[Dataset content — start]
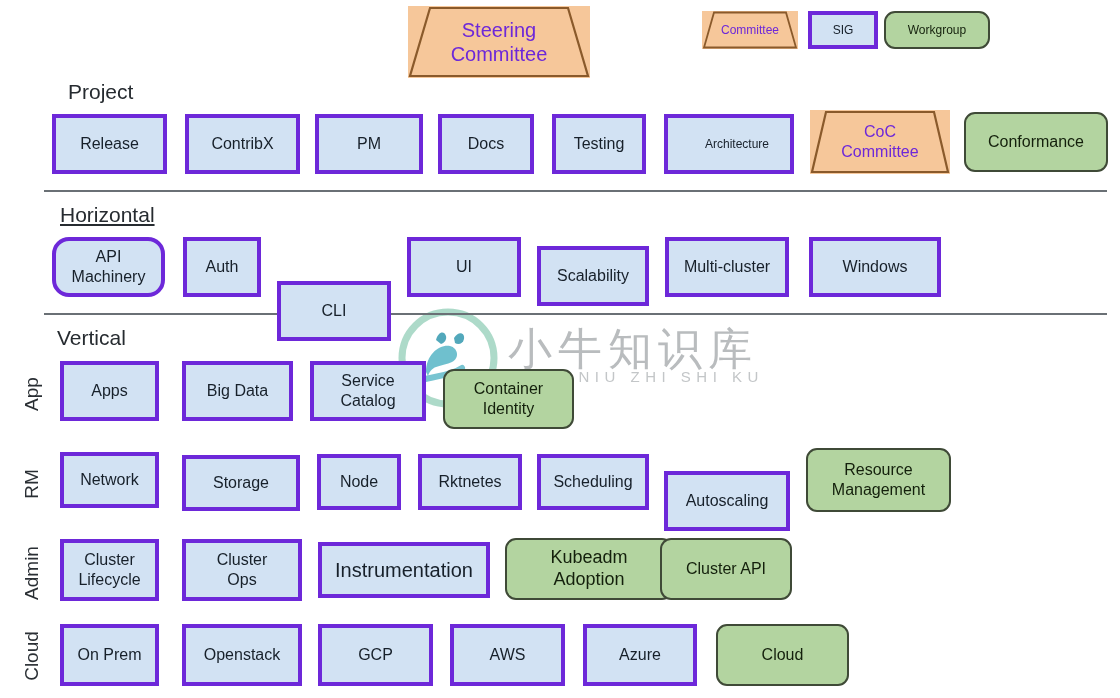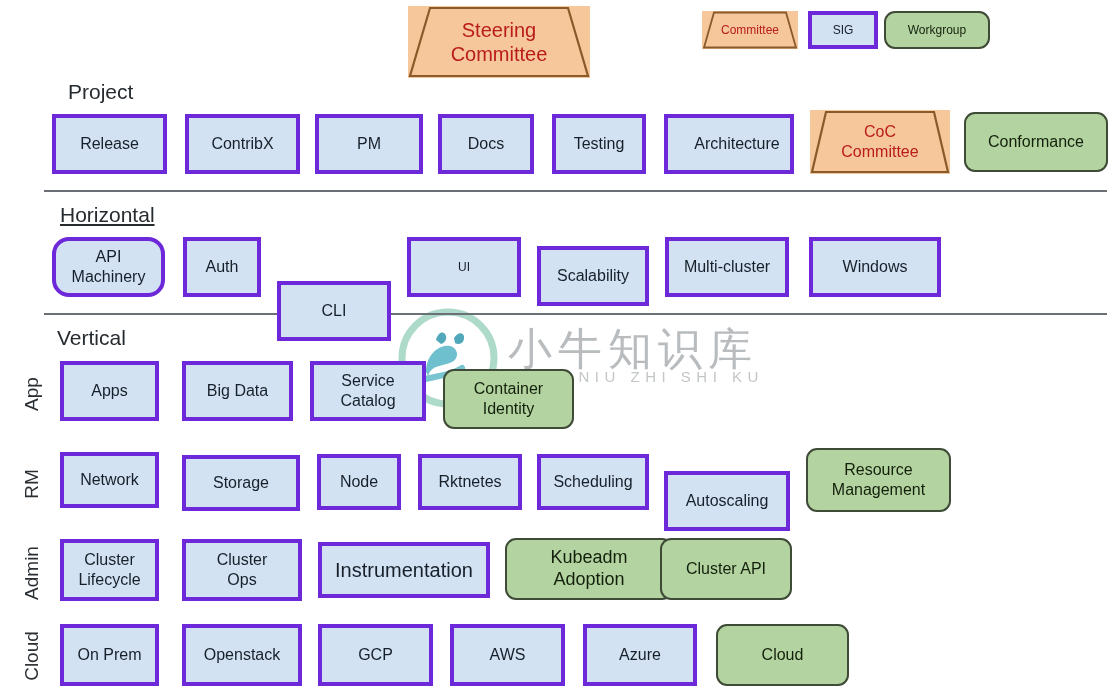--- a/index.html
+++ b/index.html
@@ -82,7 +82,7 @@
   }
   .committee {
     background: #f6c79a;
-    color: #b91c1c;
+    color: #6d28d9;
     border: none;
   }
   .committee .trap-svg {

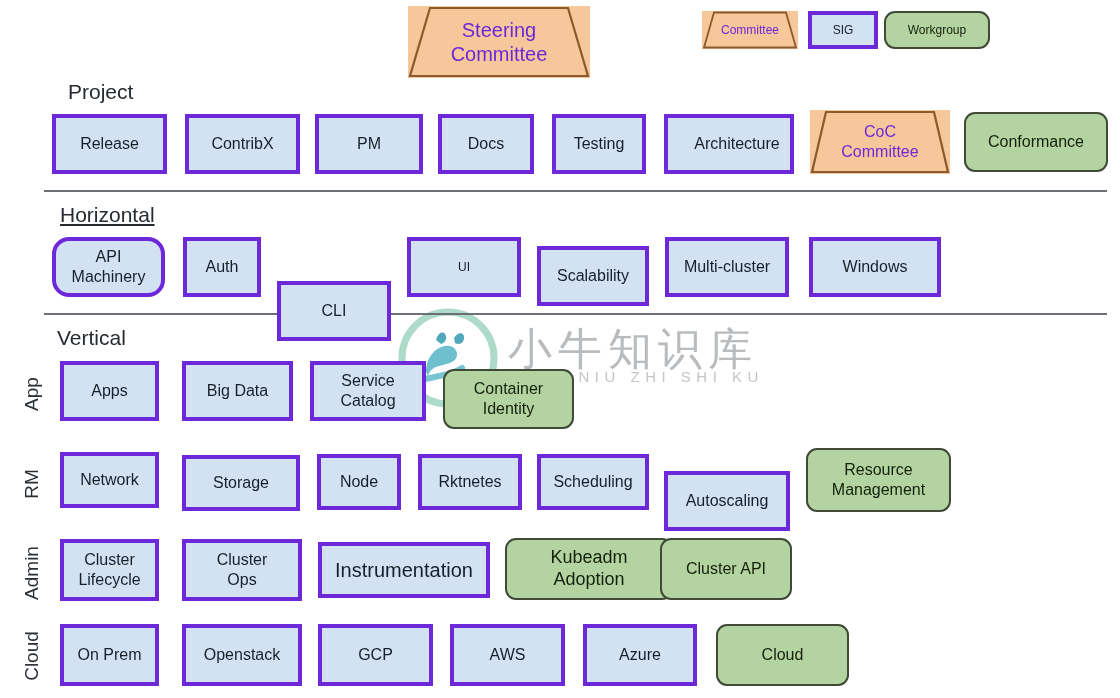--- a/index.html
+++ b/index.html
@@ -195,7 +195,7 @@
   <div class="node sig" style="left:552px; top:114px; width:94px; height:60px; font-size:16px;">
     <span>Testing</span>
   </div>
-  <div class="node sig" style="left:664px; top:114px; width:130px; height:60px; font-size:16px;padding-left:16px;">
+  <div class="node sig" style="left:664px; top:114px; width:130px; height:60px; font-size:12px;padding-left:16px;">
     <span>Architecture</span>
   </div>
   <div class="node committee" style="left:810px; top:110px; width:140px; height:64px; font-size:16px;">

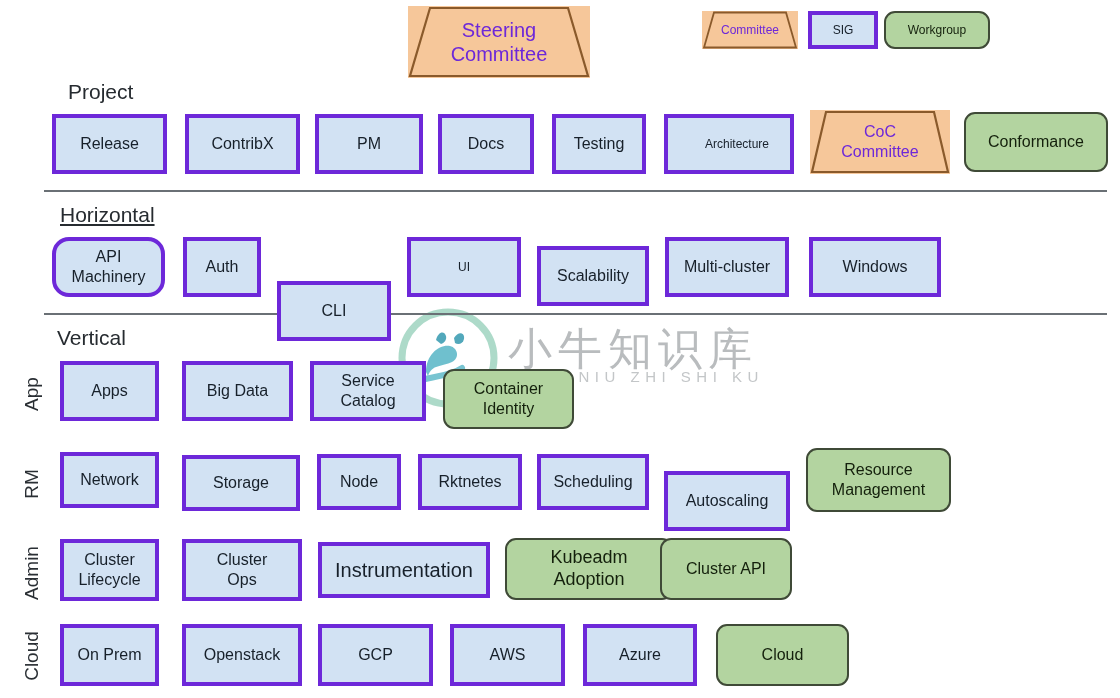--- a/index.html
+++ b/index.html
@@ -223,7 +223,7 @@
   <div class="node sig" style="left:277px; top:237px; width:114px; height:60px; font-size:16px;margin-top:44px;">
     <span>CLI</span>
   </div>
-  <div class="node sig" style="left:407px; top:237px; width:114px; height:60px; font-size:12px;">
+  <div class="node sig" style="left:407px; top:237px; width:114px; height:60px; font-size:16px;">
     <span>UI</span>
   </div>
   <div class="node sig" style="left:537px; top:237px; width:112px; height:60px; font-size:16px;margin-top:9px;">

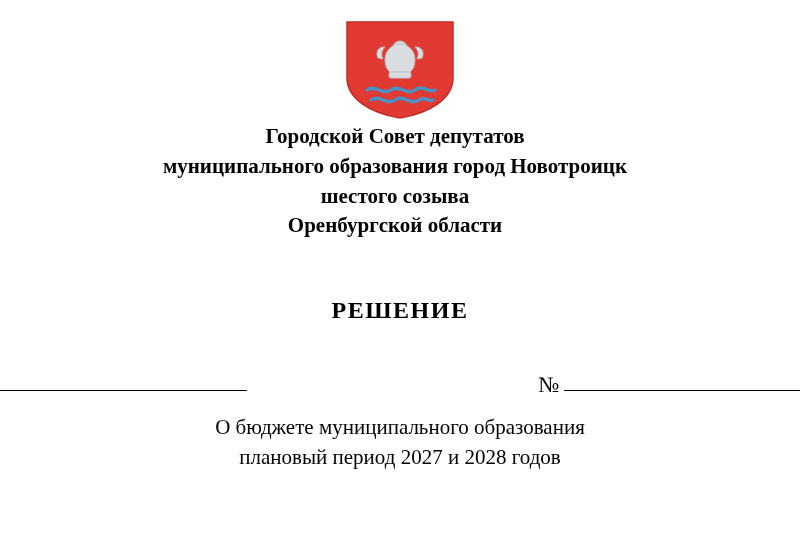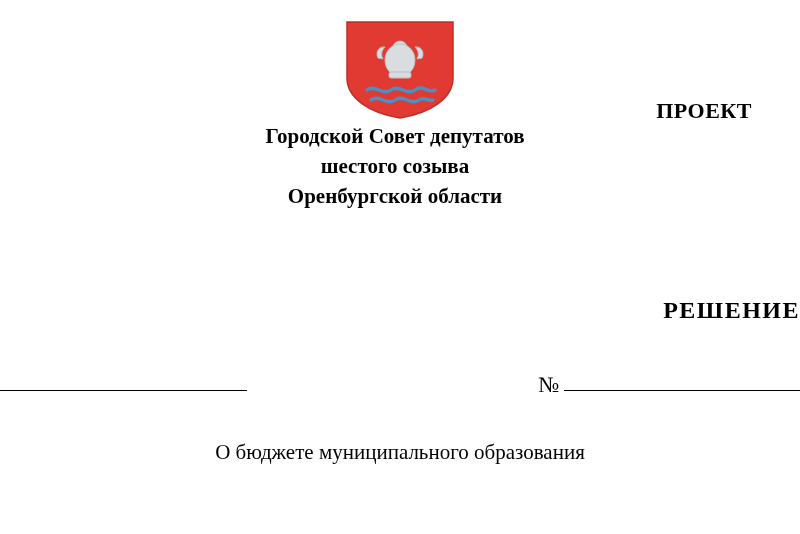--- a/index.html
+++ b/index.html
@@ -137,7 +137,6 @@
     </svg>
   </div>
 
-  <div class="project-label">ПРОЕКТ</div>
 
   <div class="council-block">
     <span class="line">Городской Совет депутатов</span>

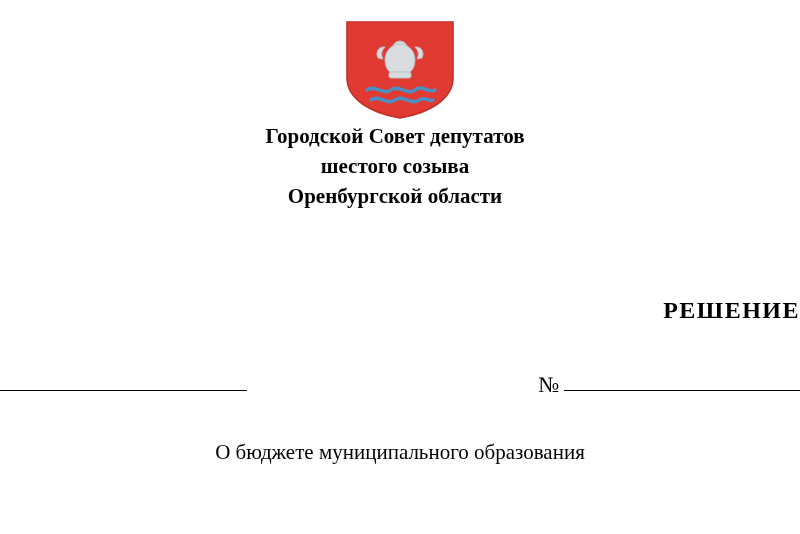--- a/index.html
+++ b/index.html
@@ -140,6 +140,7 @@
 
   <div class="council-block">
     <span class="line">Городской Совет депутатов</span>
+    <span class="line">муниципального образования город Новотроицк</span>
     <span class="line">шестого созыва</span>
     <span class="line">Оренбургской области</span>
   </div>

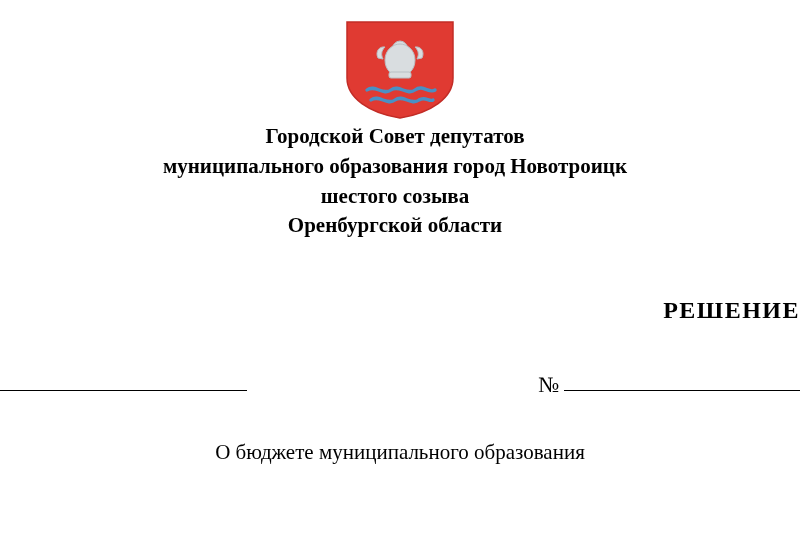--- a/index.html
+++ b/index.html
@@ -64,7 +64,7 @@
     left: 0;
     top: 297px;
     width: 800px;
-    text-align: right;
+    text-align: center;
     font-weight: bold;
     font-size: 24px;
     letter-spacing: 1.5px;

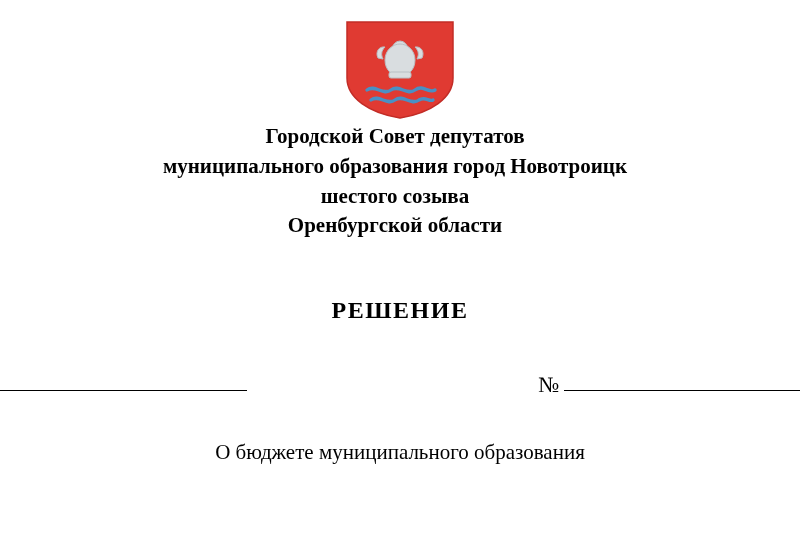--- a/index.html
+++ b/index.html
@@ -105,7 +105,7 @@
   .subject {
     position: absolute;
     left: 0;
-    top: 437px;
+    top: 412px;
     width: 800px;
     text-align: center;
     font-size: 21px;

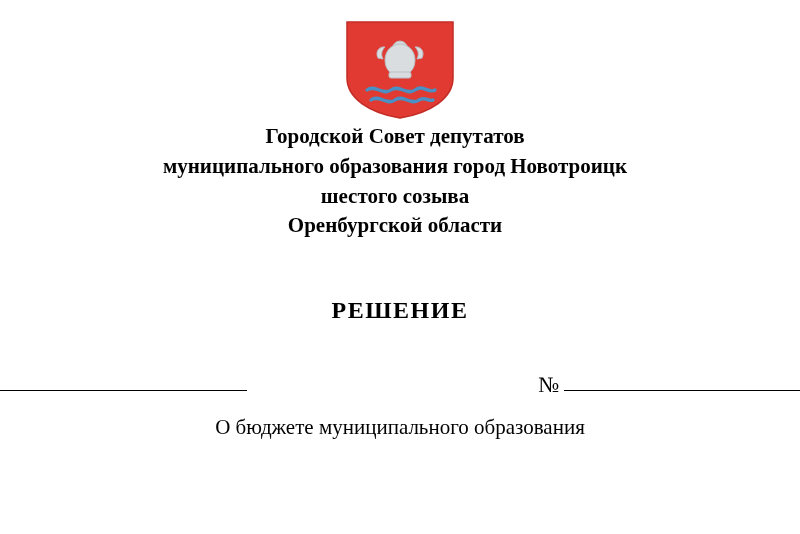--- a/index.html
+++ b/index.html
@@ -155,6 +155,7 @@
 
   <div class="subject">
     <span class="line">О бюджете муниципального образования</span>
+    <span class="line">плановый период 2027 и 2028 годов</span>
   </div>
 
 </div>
[Dataset content — finish]
> Task
Collect the lines of the records that include the string "образования".

> Written response
+    <span class="line">муниципального образования город Новотроицк</span>
     <span class="line">О бюджете муниципального образования</span>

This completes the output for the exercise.